We're anxious in both a good way (getting it done) and a nervous way (fear of the unknown). But we are very confident in the surgery itself and the surgeon.
We visited the surgeon today. He is ordering a CT scan to be scheduled and then the surgery. (No date yet on either). There is more than just the valve issue. In addition to replacing the aortic valve, my aorta itself needs to be replaced because it is also damaged. This will be done with a dacron sleeve. And he must also repair the aneurysm on the aortic root. He won't know if he can actually repair that until he sees it during the surgery. If he can't repair it, it will also need replaced. The CT scan will help him get a better visual of everything. I'm waiting for them to call me to schedule everything. More news to follow once it becomes available.

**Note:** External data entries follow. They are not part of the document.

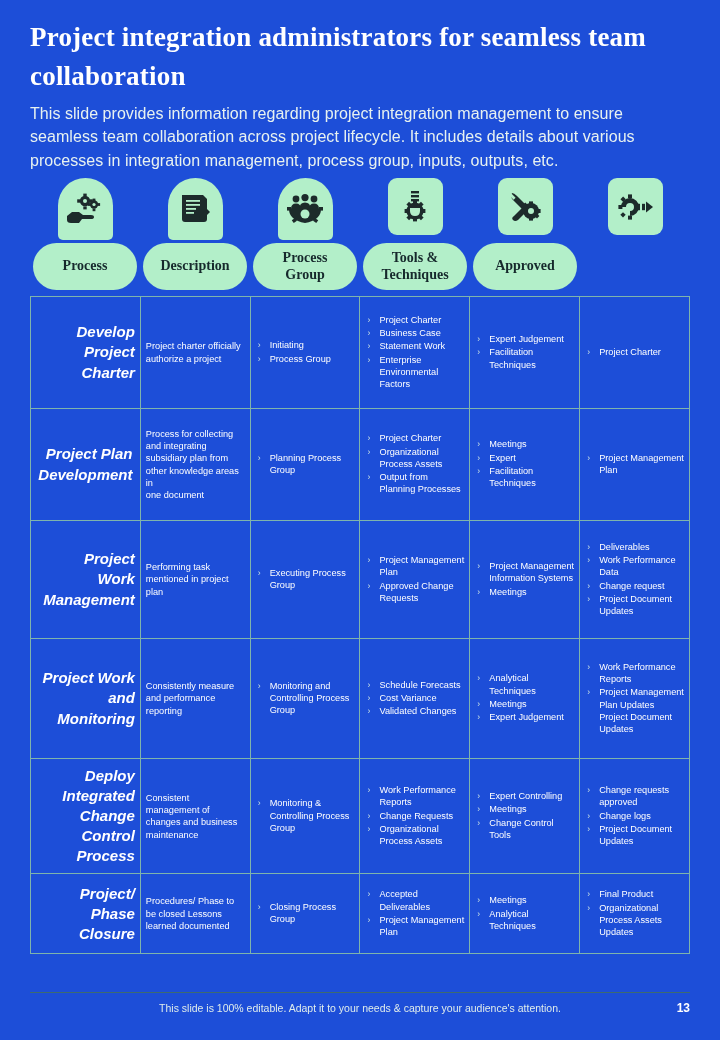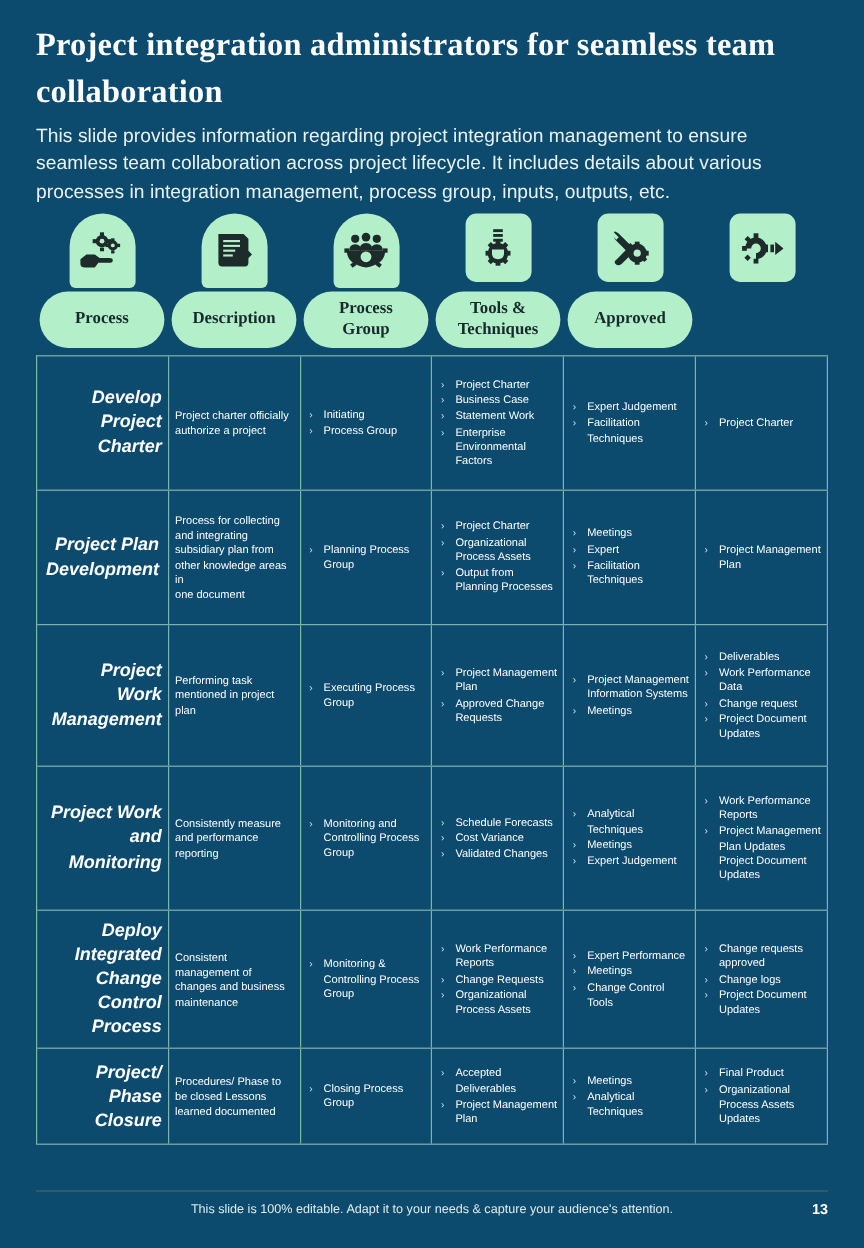"Project integration administrators for" .slide { background: #0c4a6e -> #1d4ed8 }
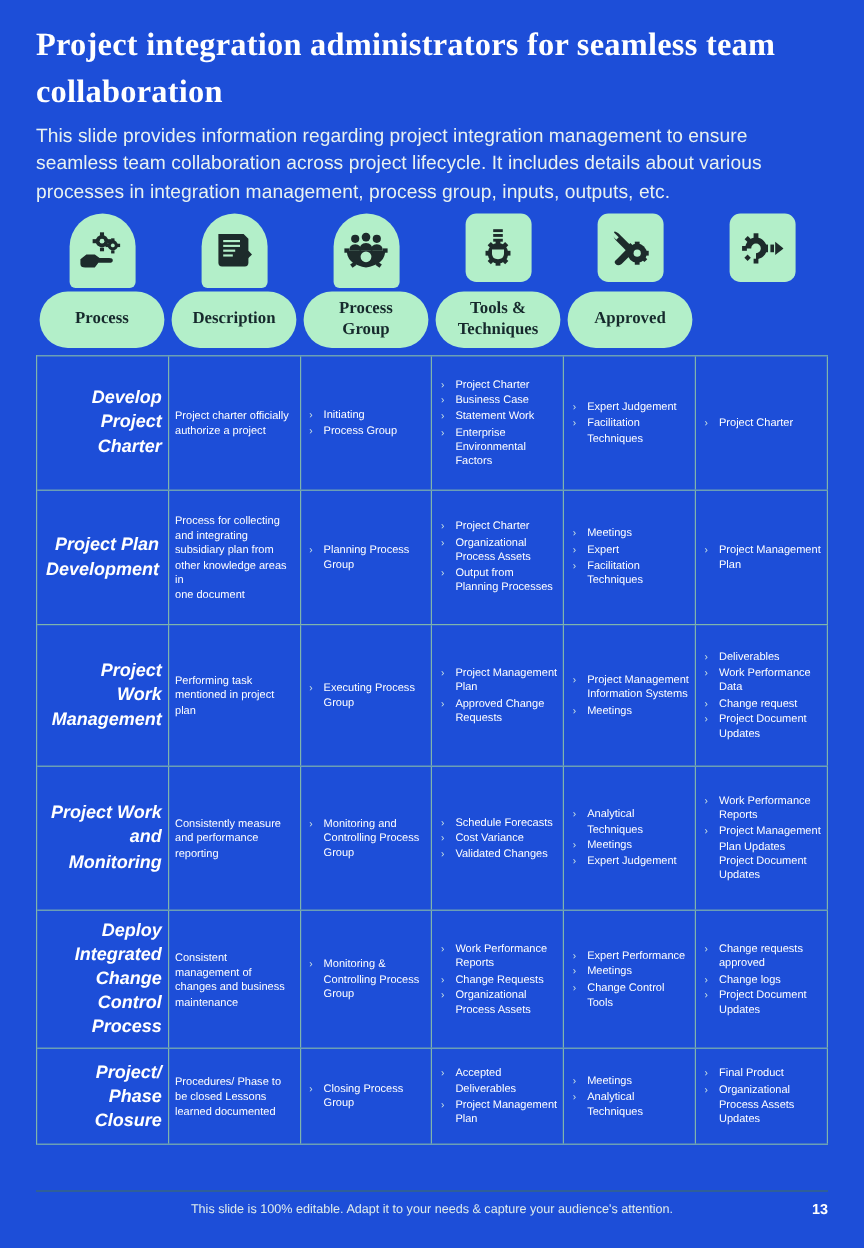"Expert Performance" span.btxt { text: Performance -> Controlling }
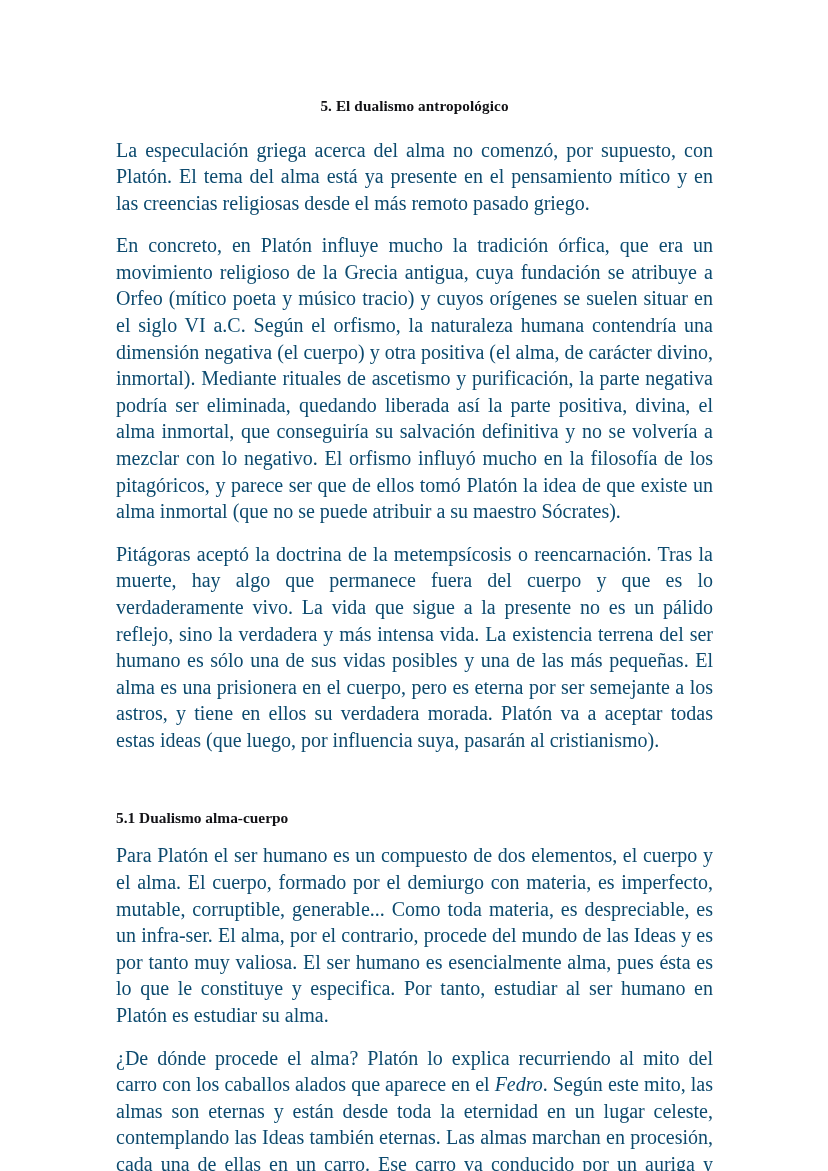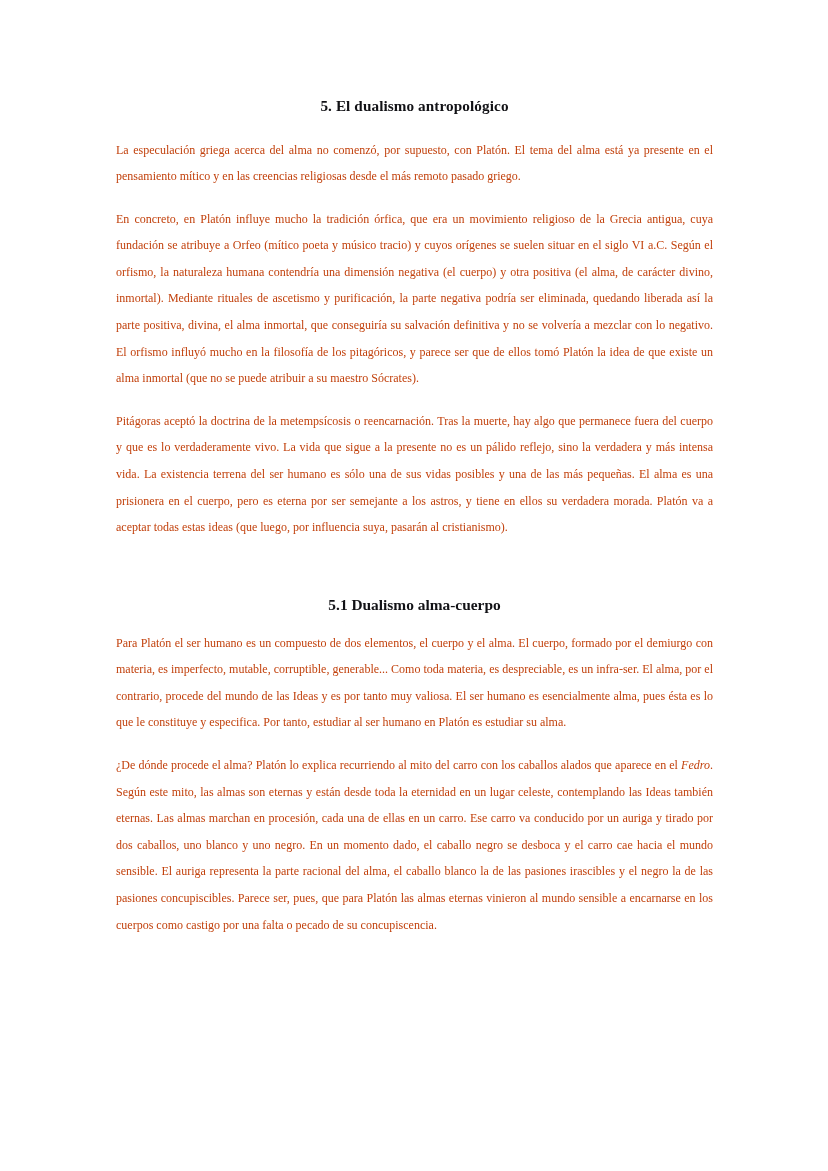"La especulación griega acerca del" .para { color: #c2410c -> #0c4a6e; font-size: 12px -> 20px }
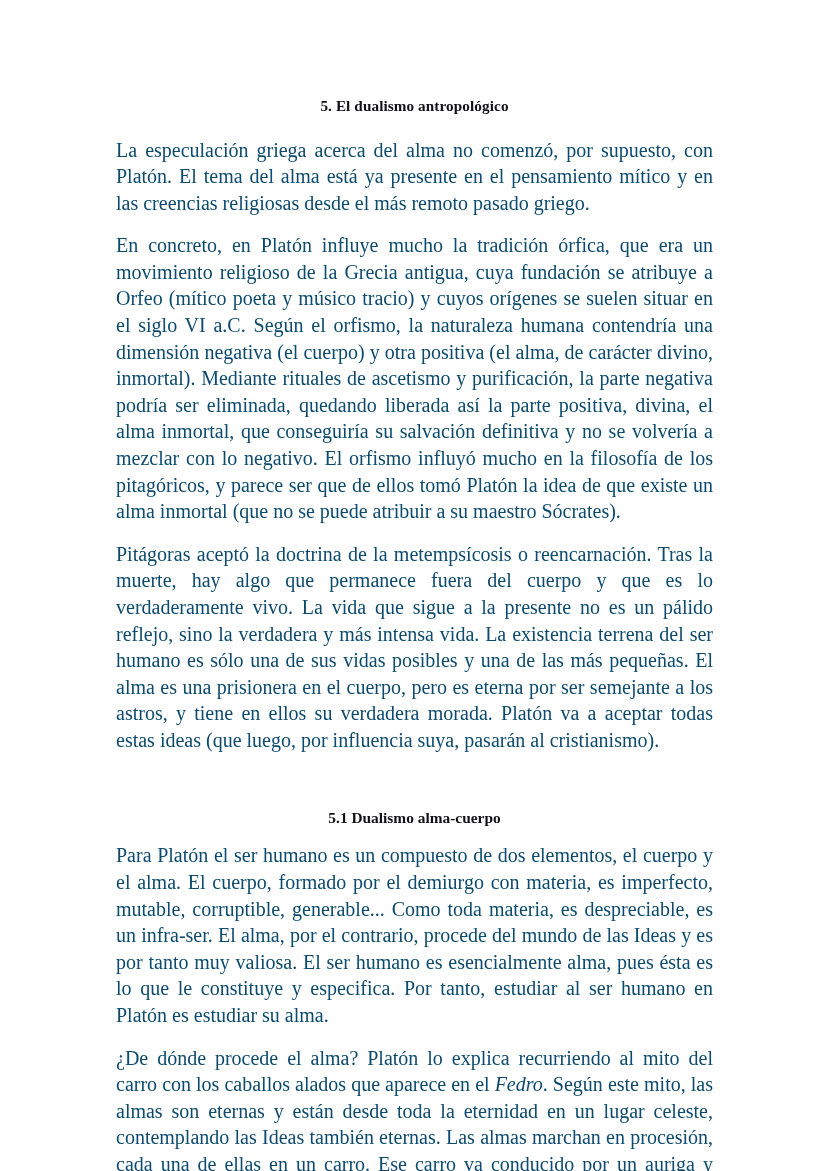"5.1 Dualismo alma-cuerpo" .section-heading { text-align: center -> left }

I'm so thankful for all my family and friends who have wished me well, whether on this site, by texting, calling or in person. I am blessed to have such a wonderful support group. I appreciate all the thoughts and prayers coming my way. I'm also very appreciative that I was able to retire early and take care of myself. I almost hit the 40 year mark - just 2 months shy of it. All the prayers will help Rick and I to get through this. We are anxious to visit the surgeon, Dr. Pavlina, next Monday - a week away. From there, we'll schedule the surgery. Thanks to everyone for your support.
I'm having some swelling and discomfort at the site, I called the doctor on call today and he said as long as it wasn't spreading, to just put warm compress on it and call my regular cardiologist wo did the procedure on Monday. They used the MynxGrip Vascular Closure Device to seal the entry site so I wonder if I'm having some sort of reaction to this. I don't have a fever and it doesn't look infected at all. I had the cath on Wednesday - this is Saturday - still pain, discomfort and swelling. Has anyone else had this sort of issue? How long did it take to go away?
I had rheumatic fever as a child (back in the 1960's) and as a result, my aortic valve was damaged. The doctors back then told my parents that I'd eventually need open heart surgery but not to worry - by that time, they will be doing them every day. They were correct. I've had to have annual check ups with a cardiologist. The electrocardiograms began several years ago and in 2014, the results started to get worse. This year, the echo showed significant stenosis - much worse than last year. I had planned to retire on June 23, 2017 and asked my cardiologist if I could put off the surgery until after I retired. He advised against it. So, I retired early (on April 14, 2017) and am preparing for valve replacement surgery. I have a heart catheterization tomorrow. We'll post more news as information becomes available.